Many users add the following line to their batch script:

trap 'clean_scratch' TERM EXIT

This trap command makes sure that, upon the termination or end of the calculation, a systemwide-installed script clean_scratch cleans scratch automatically.

Warning

It is perfectly OK to use the trap command. There are several cases when the command may backfire, though.

Trap the TERM

When the job is killed either by PBS or by the user (qdel command), the following happens:

pic

The batch script receives SIGTERM signal. There is no way how to distinguish whether the job was killed by PBS or by the user. On receiving the SIGTERM, the running process may take a variety of actions - it may stop immediately, or it may attempt to clean up and stop, or it may do nothing. If the process keeps running, the SIGTERM signal is after several seconds followed by SIGKILL (equivalent to kill -9), which stops it immediately.

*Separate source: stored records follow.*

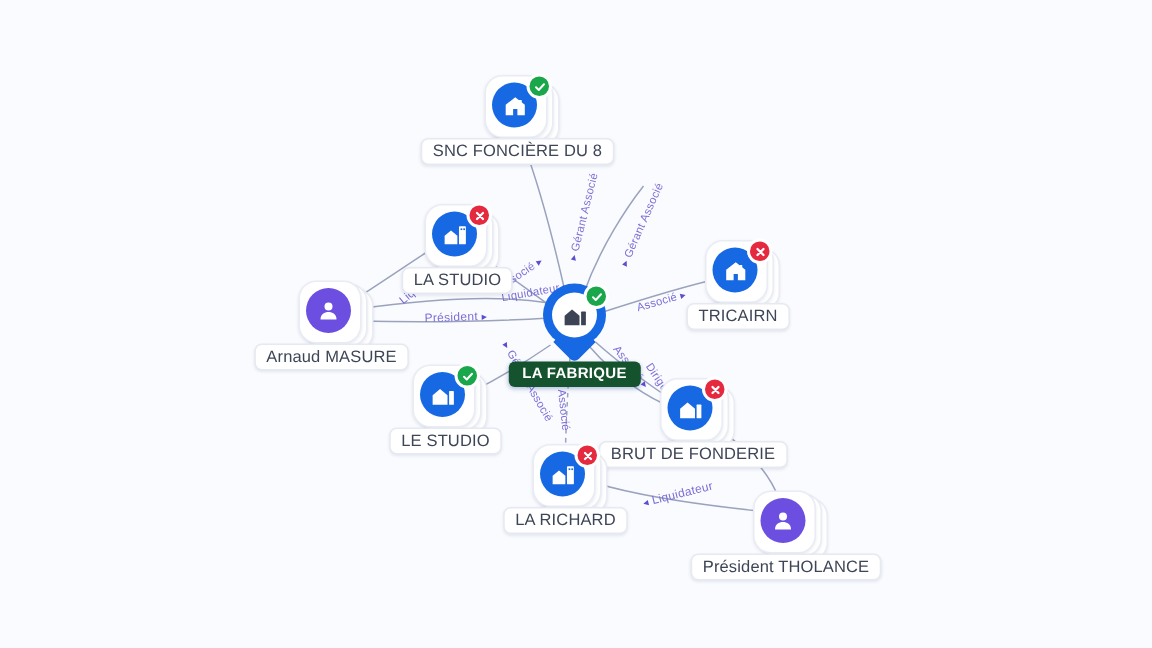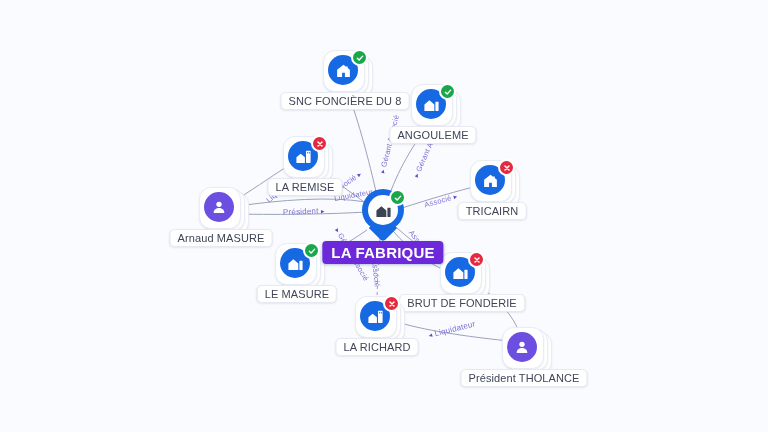"ANGOULEME" div.node { html: <div> <div> <div></div> <div></div> <div></div> <div> <svg> <path></path> <rect></rect> </svg> </div> <div> <svg> <path></path> </svg> </div> </div> <div>ANGOULEME</div> </div> -> none }
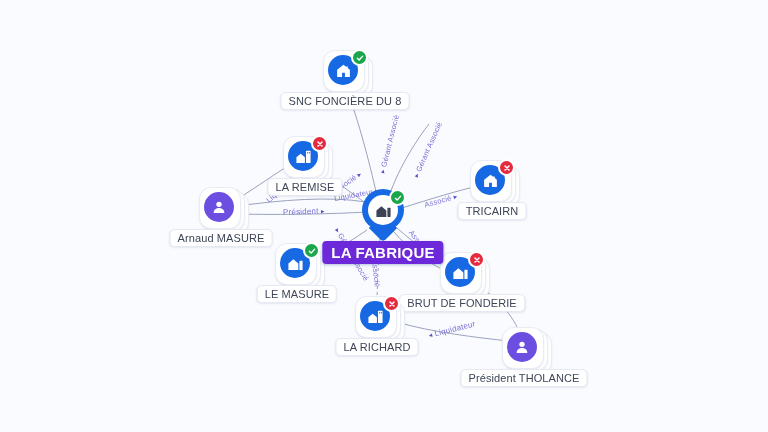"LA REMISE" div.nlabel { text: REMISE -> STUDIO }
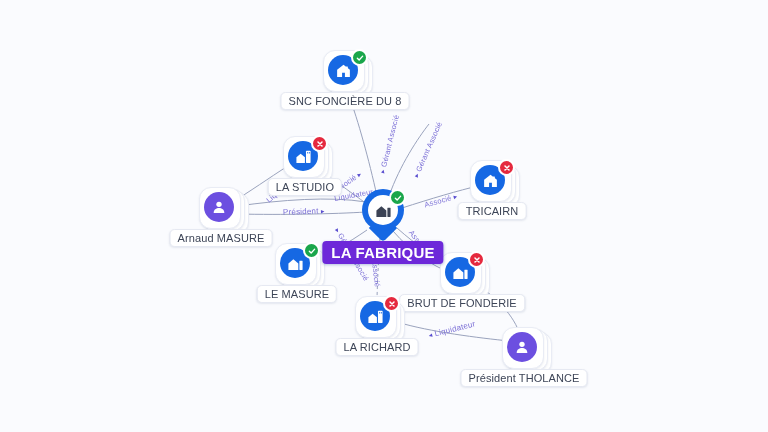"LA FABRIQUE" .pin-label { background: #6d28d9 -> #14532d; font-size: 15px -> 10px }
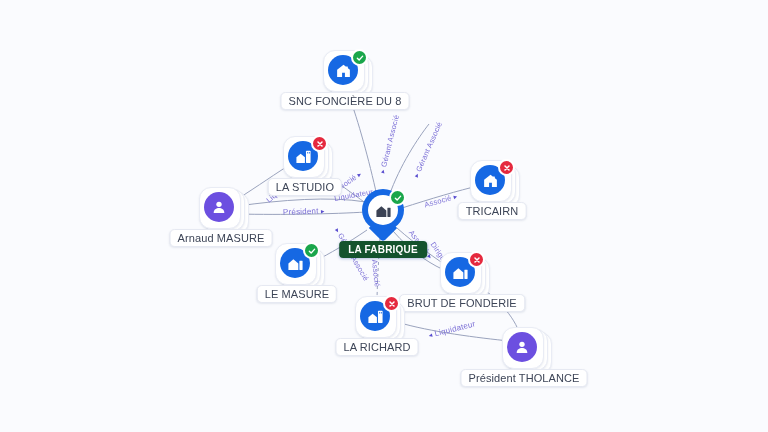"LE MASURE" div.nlabel { text: MASURE -> STUDIO }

  • What action is taken upon receiving a SIGTERM can be defined via trap command.
  • SIGKILL cannot be trapped, ignored nor reacted to.
#!/bin/bash
trap 'clean_scratch' TERM # clean the scratch if you receive SIGTERM

This solution is useful to get rid of mess left after user-killed jobs, but it may backfire when the job was killed by PBS, typically when walltime limits are exceeded and the clean_scratch removes all potentially valuable checkpoint files.

Adding

#!/bin/bash
# on SIGTERM, attempt to copy away potentially valuable files
trap 'cp all_checkpoint_files somewhere_safe/ ; clean_scratch' TERM  

can improve things, but will clutter user's home directory by unwanted files in other cases. Moreover, if the files are large and/or numerous, the copying may not finish in time before being interrupted by SIGKILL signal and the data need to be retrieved from scratch manually anyway.

Trap the EXIT

EXIT is not a signal, but for the purpose of trap command it can be treated in the same way. EXIT happens when the script ends, either by executing the last line or via the exit command like in the code snippet below:

#!/bin/bash
test -n "$SCRATCHDIR" || { echo >&2 "Variable SCRATCHDIR is not set!"; exit 1; }

If the trap for EXIT is set

#!/bin/bash
trap 'clean_scratch' EXIT # if the script exits, clean scratch

the scratch will be cleaned if the script hits exit command or - at the latest - after it runs to an end.

The use of trap upon EXIT can backfire, too. Suppose the user adds the trap with the purpose to clean up after the script has run to an end, then adds some petty sanity check after the core calculation is done.

#!/bin/bash
...
trap 'clean_scratch' EXIT
...
./potentially_long_calculation_producing_result_files
test -n some-directory || { echo >&2 "Directory does not exist!"; exit 1; }
cp result_files somewhere/
...

This, too, can lead to unintentional loss of results, as the clean_scratch is executed before the result files are copied away.